Un messaggio carico di emozione e riconoscenza quello affidato ai social da Giuliano Volpe, ex rettore dell’Università di Foggia, che ha voluto ricordare con parole toccanti il professor Antonio Muscio, primo rettore dell’Ateneo, scomparso nelle scorse ore.
“Mi dispiace molto. È stato il primo rettore dell’Università di Foggia, tra i fondatori della nuova università, cui era profondamente legato”, scrive Volpe. “Mi accolse nel 2000, quando mi trasferii con altri colleghi dall’Università di Bari per dar vita alla Facoltà di Lettere. Lo apprezzai per la sua umanità, semplicità, senso dell’umorismo, profondo senso di appartenenza all’università e al territorio”.
Volpe, che proprio a Muscio succedette alla guida dell’Ateneo, ha ricordato come il primo rettore sia stato un uomo capace di valorizzare le persone e riconoscere il merito: “Tra i suoi meriti c’era quello di sostenere sempre chi si impegnava e si dava da fare. Fu lui a sollecitare la mia candidatura a rettore e mi sostenne nel mio lavoro, senza mai chiedere nulla in cambio”.

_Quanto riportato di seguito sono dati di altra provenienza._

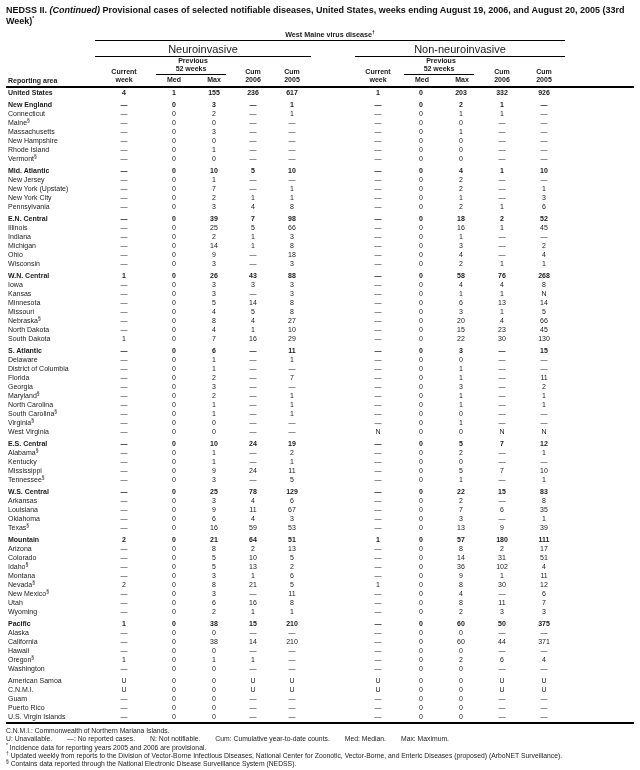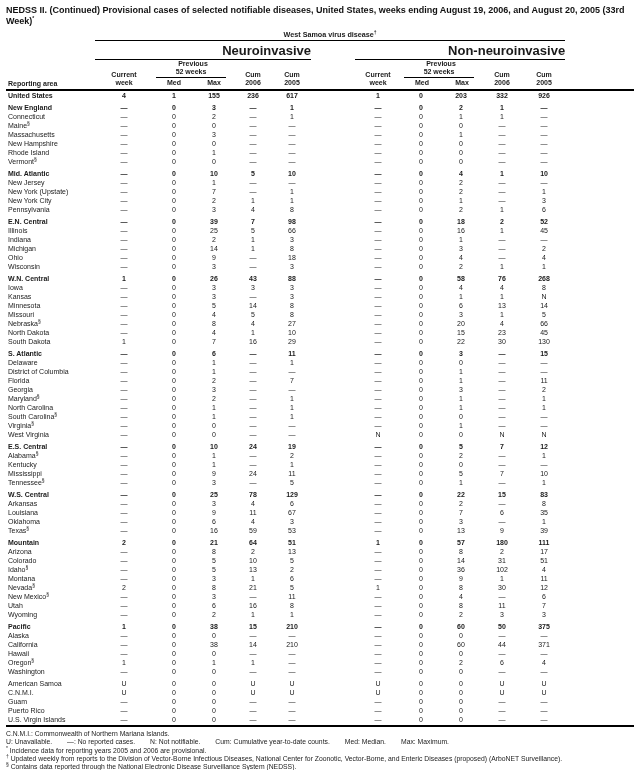--- a/index.html
+++ b/index.html
@@ -9,7 +9,7 @@
   }
   .page { padding:5px 6px 0 6px; }
   .title { font-size:9px; font-weight:bold; line-height:10.5px; color:#111; }
-  .title .cont { }
+  .title .cont { font-style:italic; }
   sup { font-size:5px; line-height:0; vertical-align:super; }
 
   table { border-collapse:collapse; table-layout:fixed; width:628px; margin-top:4px; }

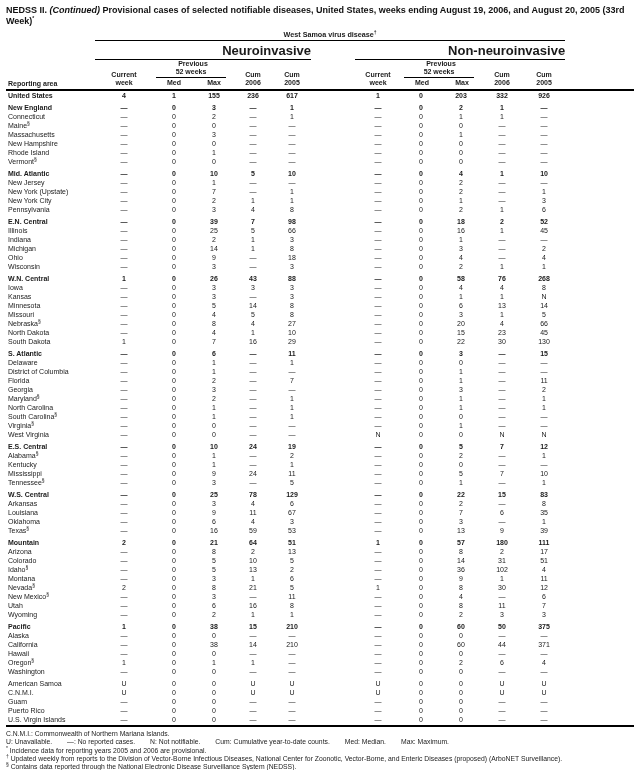--- a/index.html
+++ b/index.html
@@ -64,7 +64,7 @@
     <thead>
       <tr>
         <th></th>
-        <th colspan="11" class="disease-cell"><span>West Samoa virus disease</span><sup>†</sup></th>
+        <th colspan="11" class="disease-cell"><span>West Maine virus disease</span><sup>†</sup></th>
         <th></th>
       </tr>
       <tr>

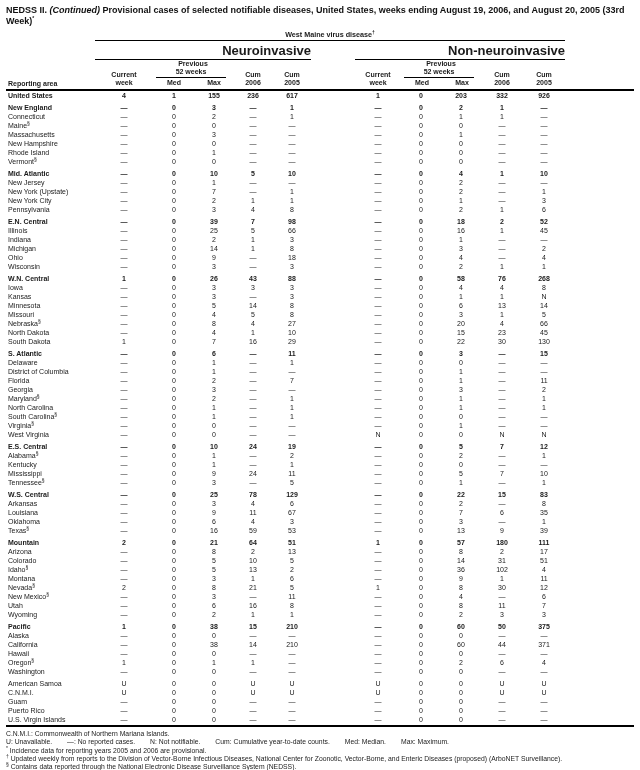--- a/index.html
+++ b/index.html
@@ -16,7 +16,7 @@
   th, td { padding:0; margin:0; font-size:7px; font-weight:normal; vertical-align:bottom; }
 
   .disease-cell { border-bottom:1px solid #000; text-align:center; font-weight:bold; font-size:7.2px; padding-bottom:1px; }
-  .grp-cell { border-bottom:1px solid #000; text-align:right; font-weight:bold; font-size:13px; padding:2px 0 1px 0; }
+  .grp-cell { border-bottom:1px solid #000; text-align:center; font-weight:normal; font-size:11px; padding:2px 0 1px 0; }
   .cols-row th { border-bottom:2px solid #000; padding-bottom:2px; }
   .colhead { text-align:center; font-weight:bold; font-size:7px; line-height:8px; }
   .area-head { text-align:left; font-weight:bold; font-size:7px; padding-left:2px; }

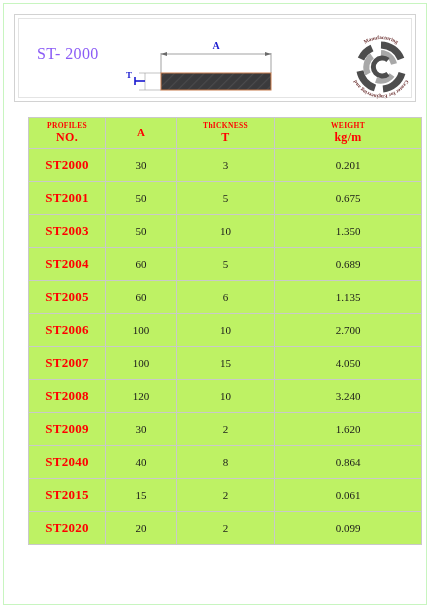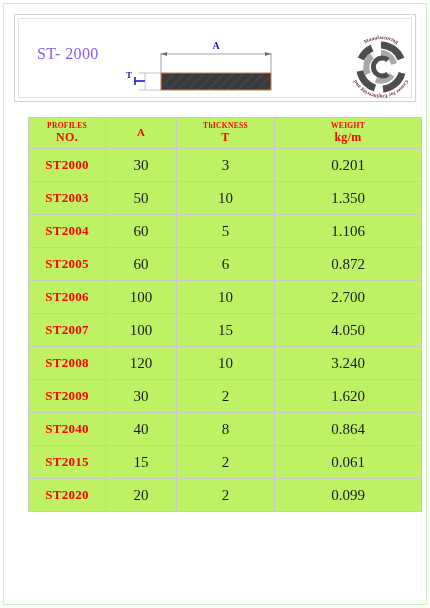--- a/index.html
+++ b/index.html
@@ -111,7 +111,7 @@
   }
   .spec-table td {
     height: 32px;
-    font-size: 15px;
+    font-size: 11px;
     color: #1a1a1a;
   }
   .spec-table td.profile-id {

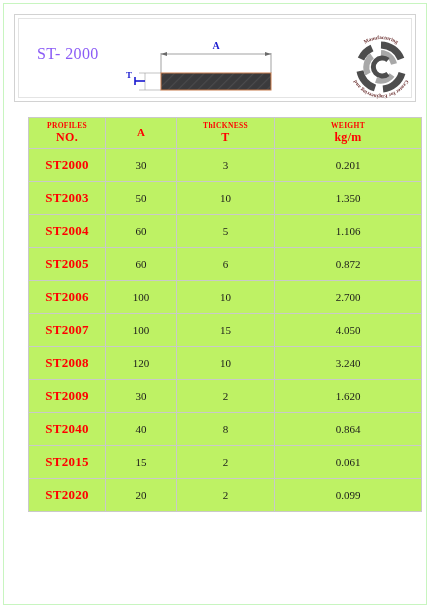--- a/index.html
+++ b/index.html
@@ -229,6 +229,12 @@
         <td>0.201</td>
       </tr>
       <tr>
+        <td class="profile-id">ST2001</td>
+        <td>50</td>
+        <td>5</td>
+        <td>0.675</td>
+      </tr>
+      <tr>
         <td class="profile-id">ST2003</td>
         <td>50</td>
         <td>10</td>

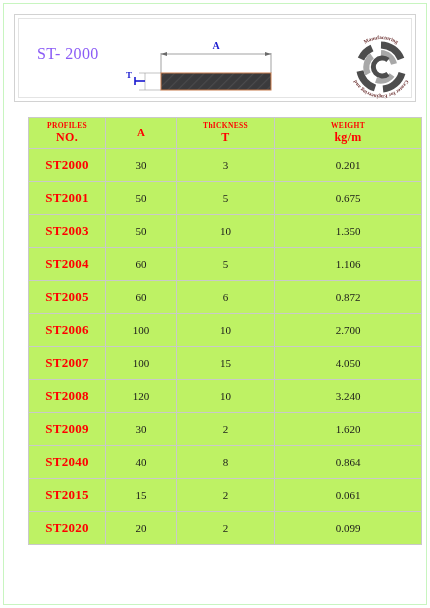--- a/index.html
+++ b/index.html
@@ -244,7 +244,7 @@
         <td class="profile-id">ST2004</td>
         <td>60</td>
         <td>5</td>
-        <td>1.106</td>
+        <td>0.689</td>
       </tr>
       <tr>
         <td class="profile-id">ST2005</td>

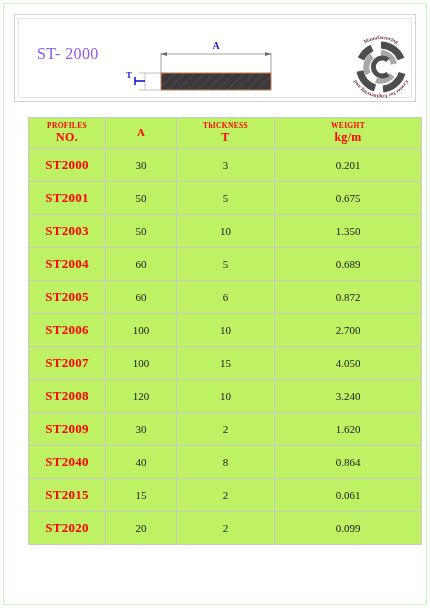--- a/index.html
+++ b/index.html
@@ -250,7 +250,7 @@
         <td class="profile-id">ST2005</td>
         <td>60</td>
         <td>6</td>
-        <td>0.872</td>
+        <td>1.135</td>
       </tr>
       <tr>
         <td class="profile-id">ST2006</td>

C’è anche spazio per un ricordo personale e struggente: “Giorni fa ci eravamo sentiti. Mi chiedeva di incontrarci, voleva parlarmi. Sentiva di non avere più molto tempo. La scomparsa dell’amata moglie lo aveva fortemente provato e anche la sua forte fede non era più in grado di dargli forza. Era però sereno. Ci eravamo dati appuntamento a breve, appena concluso lo scavo di Siponto, di cui gli avevo parlato. Incredibilmente proprio oggi avrei dovuto chiamarlo per prendere appuntamento domani. Non ho fatto in tempo, purtroppo. Anche questo mi dispiace molto. Un caro abbraccio Nino e grazie”.
Parole che racchiudono l’essenza di una figura che ha segnato profondamente la storia dell’università dauna, ma anche il cuore di chi ha avuto la fortuna di conoscerlo e lavorare al suo fianco.